If I look back at all the fleeting encounters or short term friendships I had out of circumstance and proximity, there are tons! And the amount of stress and mental space yearning for their approval and acceptance occupying me at that time is ridiculous. Laughable now! I think of past flings and lovers who existed for probably a pinpoint on the grand scale of my life and remember what a huge deal it was for them to speak with me. WHAT? Why would I give over that power to someone? Why would I decide to hand over my self-worth on a proverbial silver platter to some basically random person and say, “Here, here is my self-esteem and dignity, please do with it what you may.” I would never just give the keys to my flat to just anyone, but I did that with my mind, body, and soul. Sad, really. I’m aware this is also not a lone experience, but when I reflect on this, why do we do this to ourselves? Misplacing ourselves in the hands of others for some kind of recognition that we are okay, that we matter, that we are important. Why is it so hard to give that recognition to ourselves?

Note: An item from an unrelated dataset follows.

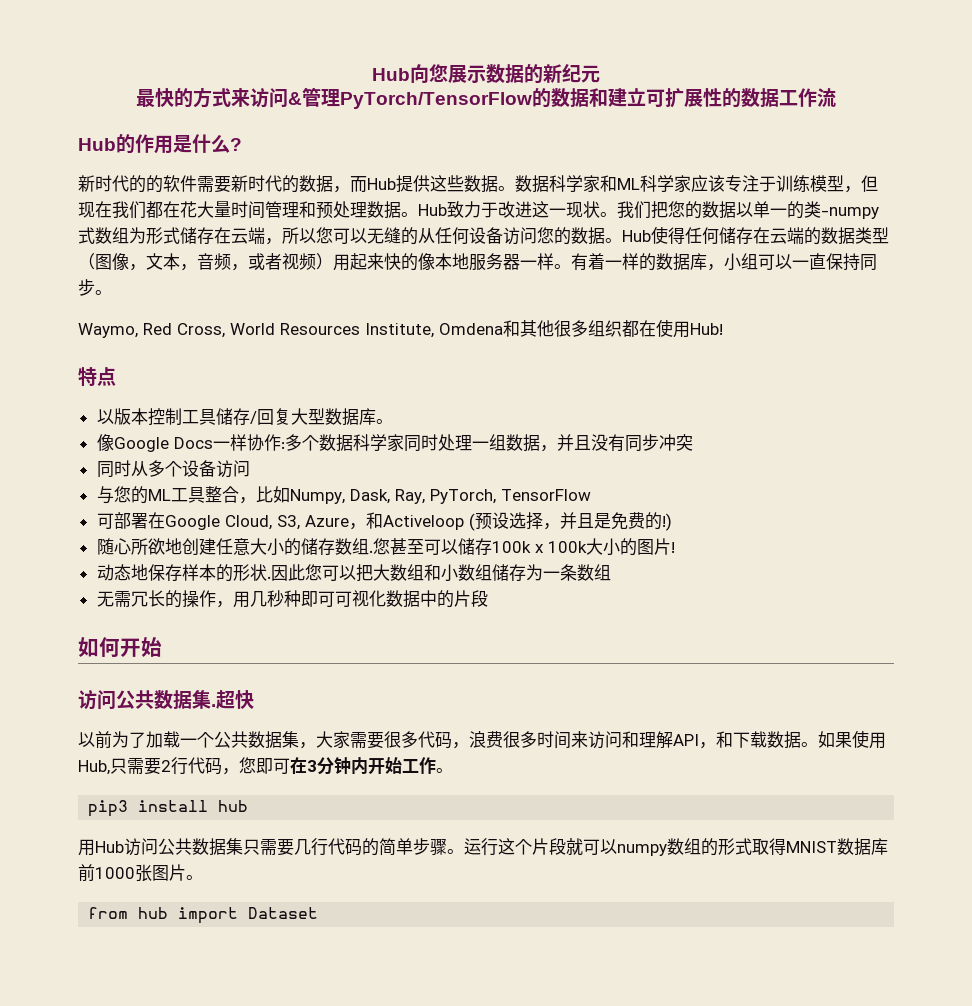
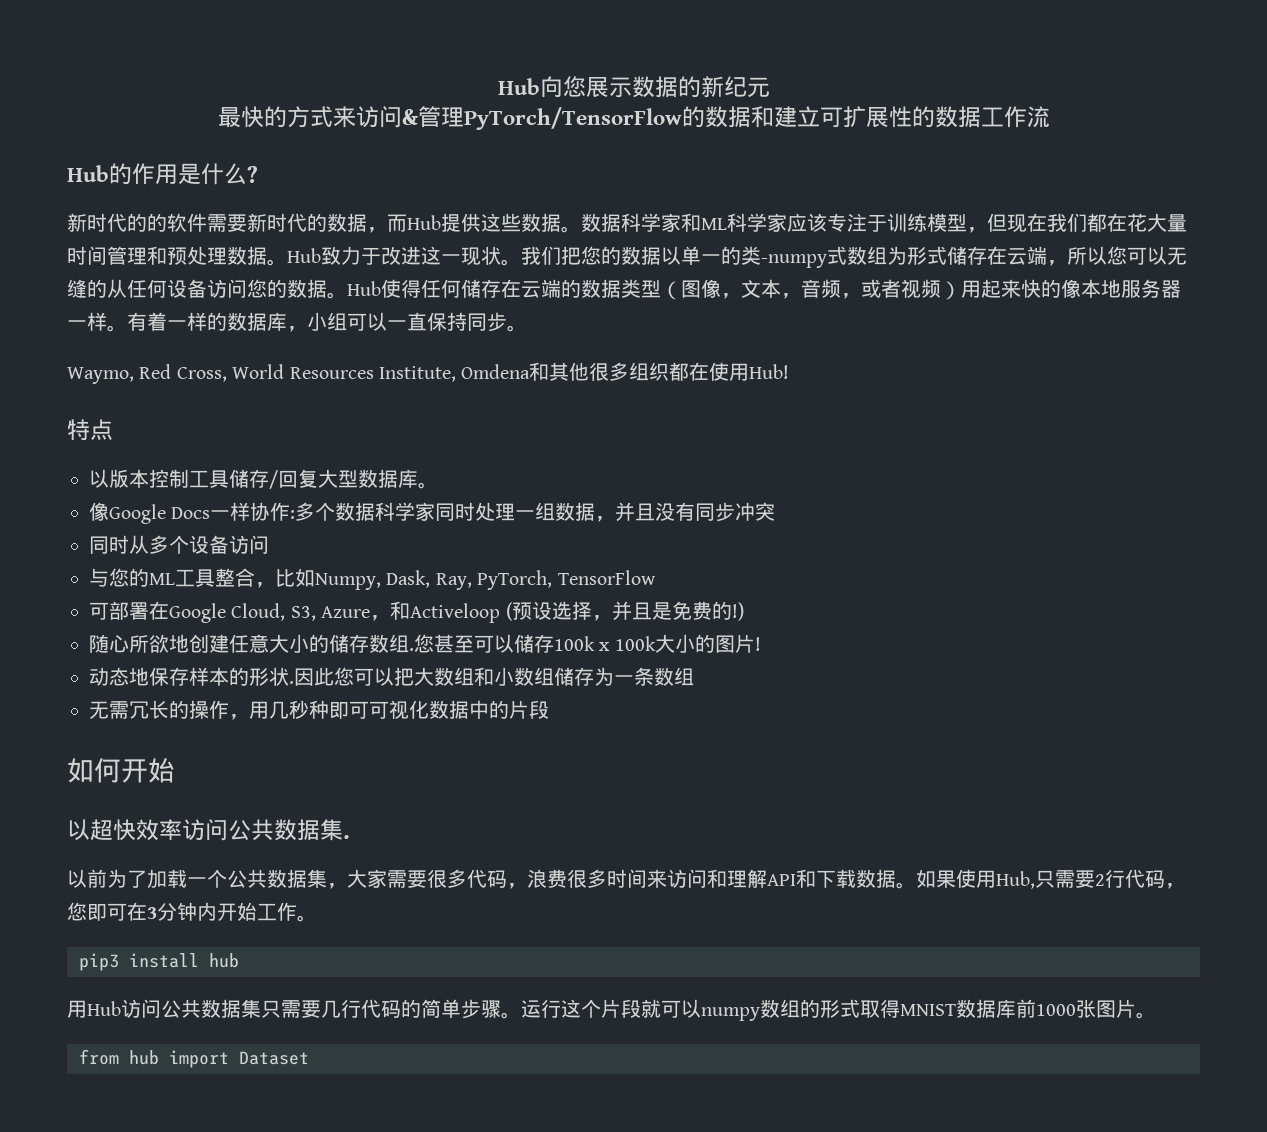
- 访问公共数据集.超快
+ 以超快效率访问公共数据集.
- 以前为了加载一个公共数据集，大家需要很多代码，浪费很多时间来访问和理解API，和下载数据。
+ 以前为了加载一个公共数据集，大家需要很多代码，浪费很多时间来访问和理解API和下载数据。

I am aware, or I have read, that the way to discover yourself is through relationships with others. I do believe this. We do ‘need’ others in the sense that our interactions, our friendships, families, lovers, coworkers, and community all teach us about who we are, what we value, and what does matter.
Approval is necessary in a tribal sense, as humans would not have survived without the dependence on each other. Elders with thriving social circles are thought to live longer and enjoy healthier lives. I very much enjoy the company of my friends and loved ones as well, no matter how long someone has been in my life. So where is the balance between thoughtfully enjoying the presence of each other, the fun banter, meals shared, disagreements, and all else that comes with human interaction with the burning need to be recognized, to seek validation, to hunt for your missing self-esteem through the eyes of another. I think that’s the deep hole I can fall into, the assumption that I need to find myself in the face of another, in their embrace, their feedback, critiques, and compliments.
As we are all with our own faults, our own imperfections, and our own fears, does that not seem a bit backwards to look for this approval through someone else who is equally uncertain, scared, and fearful of their own place in this ever-changing world? Does it not seem a tad crazy to put all this weight on each other? To let this control of your being teeter on the tumultuous emotional ride of another’s fleeting thoughts? Hmm…
You are enough as you are, and you didn’t need me to tell you that.